Divorce Horror Stories....

Options
12357

Replies

  • Myrmilt
    Myrmilt Posts: 124 Member
    Options
    I won't bore you with my story, but I dated a guy that had a sad story.

    He had been married before and the divorce had been years before.

    I asked what the divorce story was - it was a typical too young, bought her everything, she was crazy story.

    About a week later I saw him and he said he had bad news. His attorney contacted him and the divorce from 5 years prior wasn't finalized and he was technically still married. He had paid her out and was afraid of having to pay her more.

    All I could do was laugh. He oddly enough didn't find it funny. We broke up shortly after.
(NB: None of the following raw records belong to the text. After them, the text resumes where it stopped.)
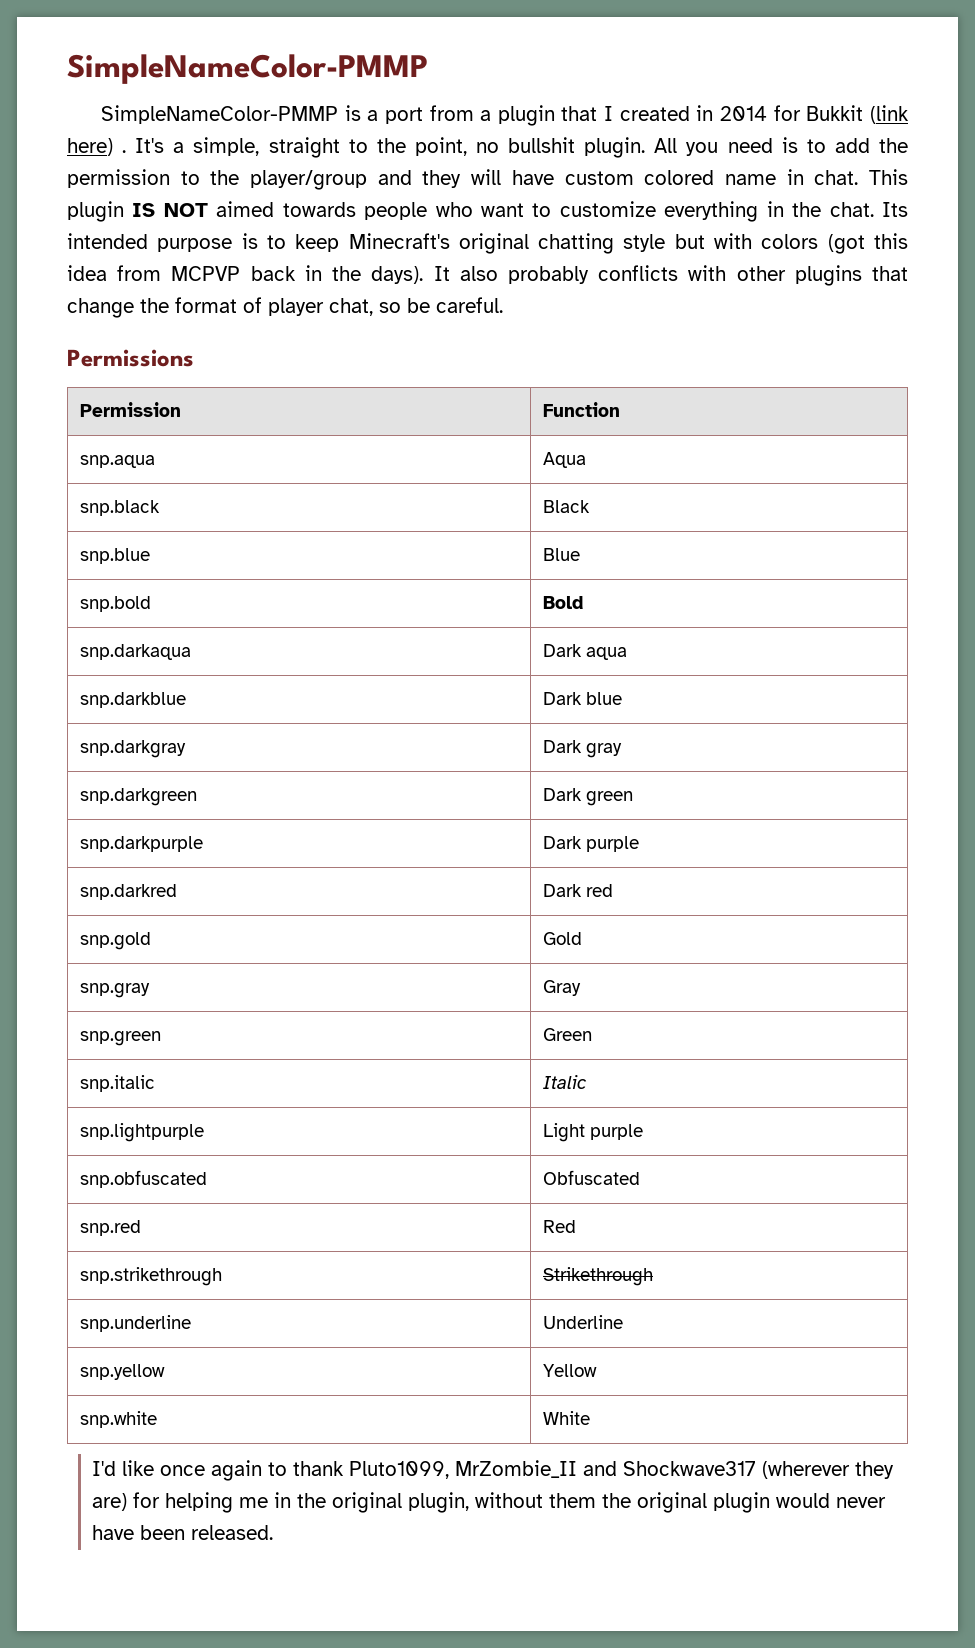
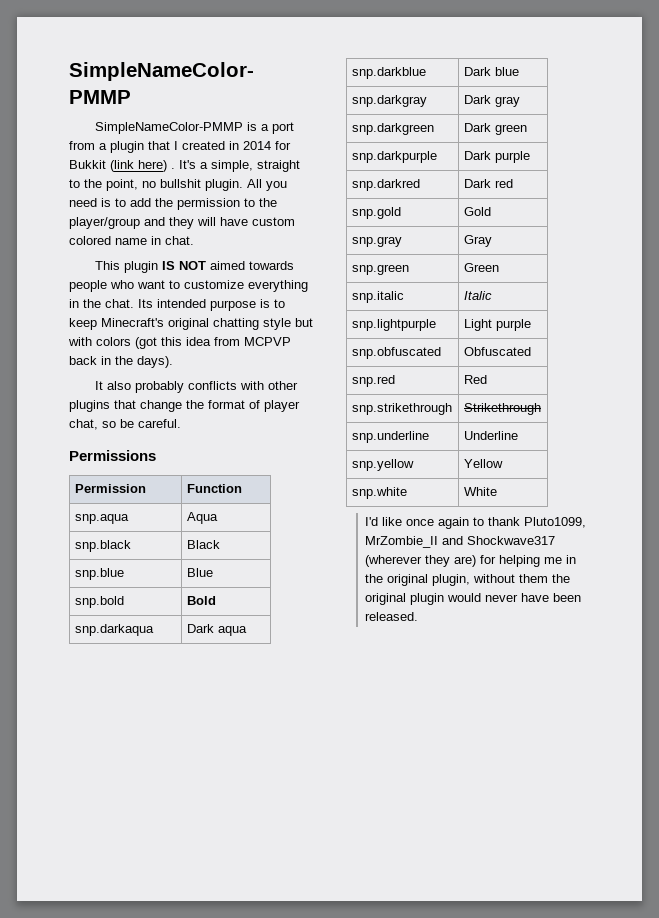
(859, 177) none -> (194, 240) //
(424, 275) none -> (173, 362) //

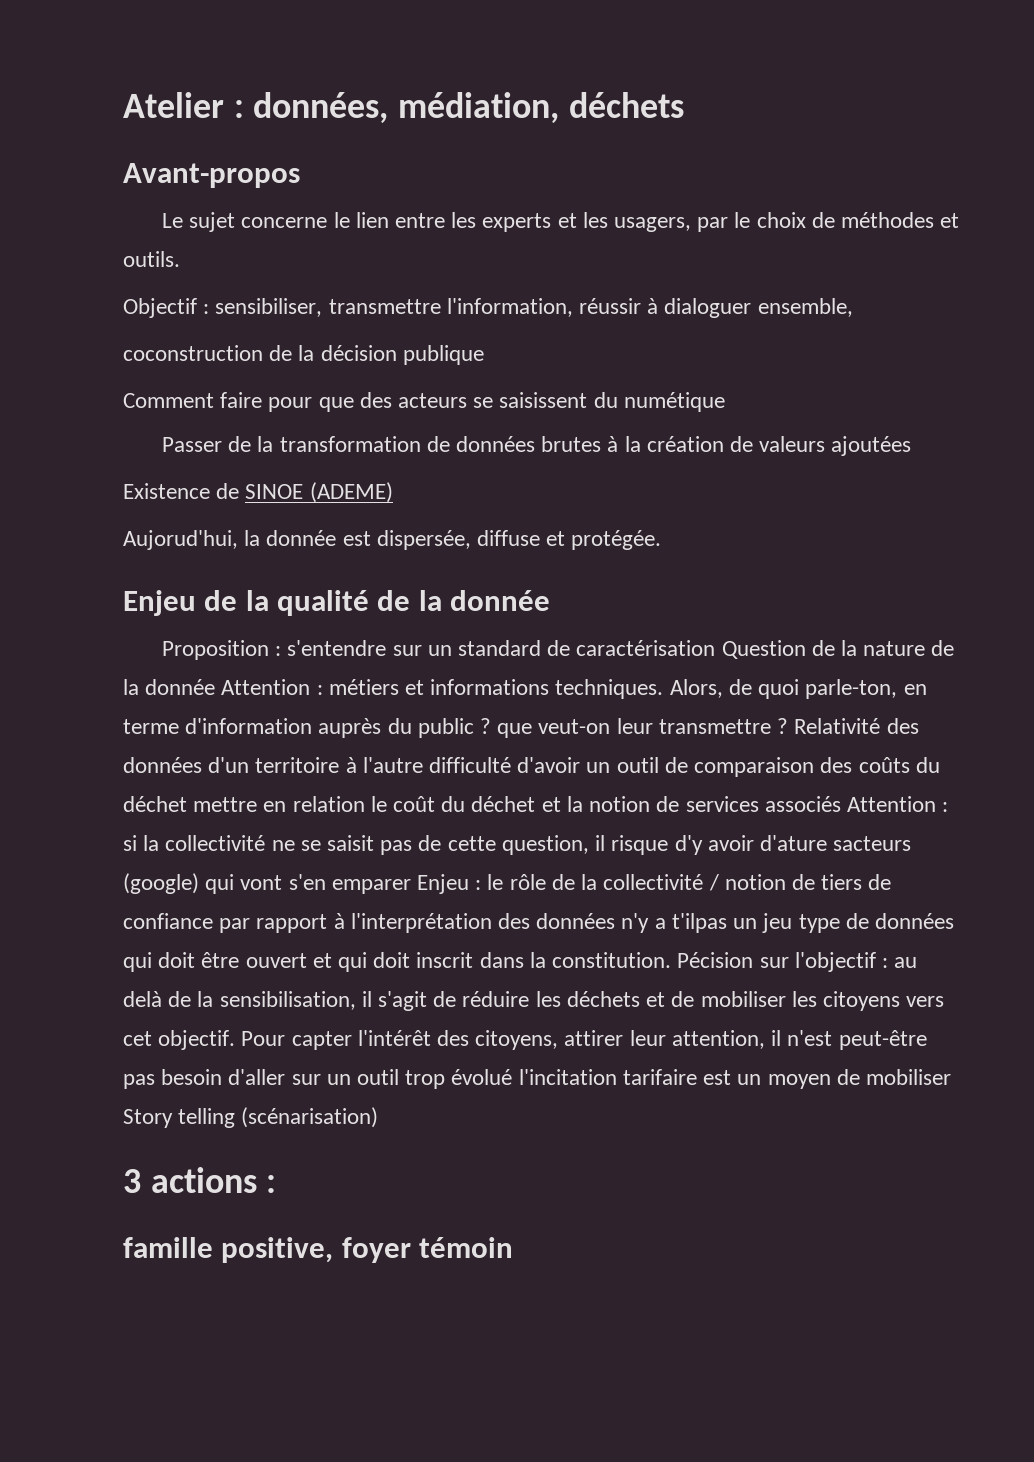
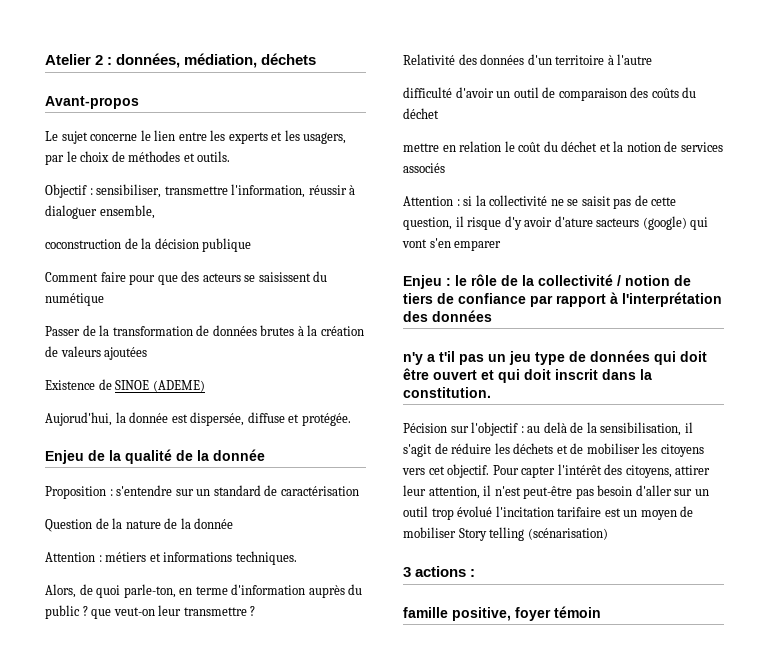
(224, 105) none -> [95,55,104,65] 2
(716, 648) none -> (359, 491) //
(216, 687) none -> (234, 523) //
(664, 689) none -> (297, 558) //
(789, 726) none -> (256, 611) //
(423, 765) none -> (653, 59) //
(187, 804) none -> (439, 113) //
(841, 804) none -> (445, 168) //
(411, 886) none -> (502, 245) //
(616, 921) none -> (492, 316) //
[671,913,727,933] t'ilpas -> [439,351,484,365] t'il pas
(672, 960) none -> (491, 392) //

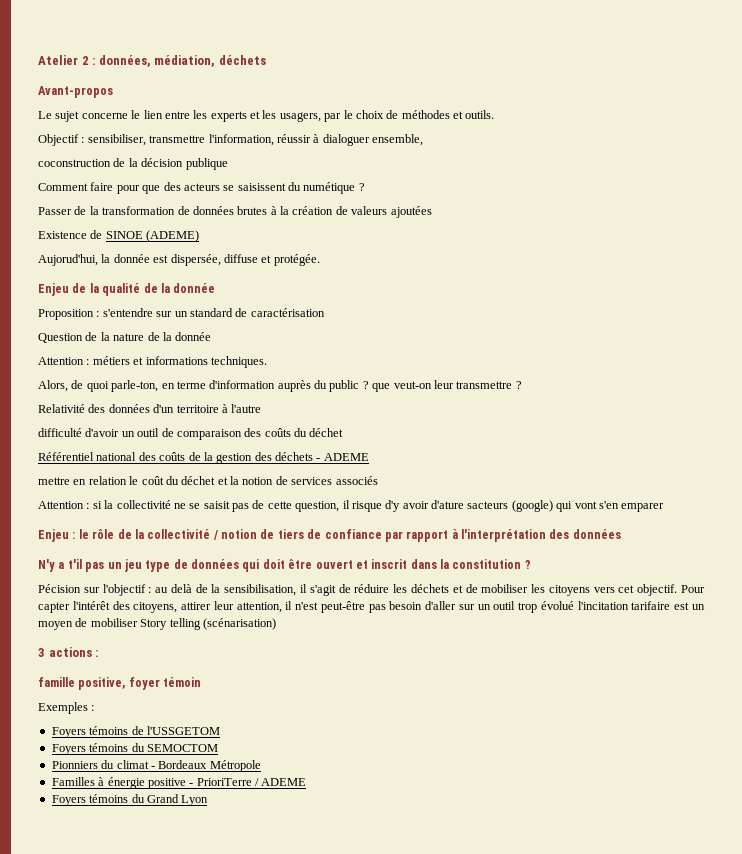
(104, 299) none -> [358,183,365,191] ?
(439, 113) none -> [38,452,369,464] // Référentiel national des coûts de la gestion des déchets - ADEME
[403,352,423,365] n'y -> [38,559,55,572] N'y
[498,369,551,383] qui doit -> (368, 564) none
[403,387,491,398] constitution. -> [452,559,531,569] constitution ?
(601, 612) none -> [38,702,95,714] [51,726,220,738] [51,743,218,755] [51,760,261,772] [51,777,307,789] [51,794,209,806] // Exemples : // Foyers témoins de l'USSGETOM // Foyers témoins du SEMOCTOM // Pionniers du climat - Bordeaux Métropole // Familles à énergie positive - PrioriTerre / ADEME // Foyers témoins du Grand Lyon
Poor guy.
  • Myrmilt
    Myrmilt Posts: 124 Member
    Options
    dbanks80 wrote: »
    What doesnt kill you makes you stronger...
    Except taxes. And Ebola.

    Funny. Paying taxes keeps you out of jail at least.
  • mjterp
    mjterp Posts: 655 Member
    edited November 2014
    Options

    [quote/]

    What doesnt kill you makes you stronger and it seems like you came out of that superman strong! Good for you to be able to trust and love again!

    [/quote]

    Yeah, if the "what doesn't kill you makes you stronger" were true, I'd be the friggin HULK!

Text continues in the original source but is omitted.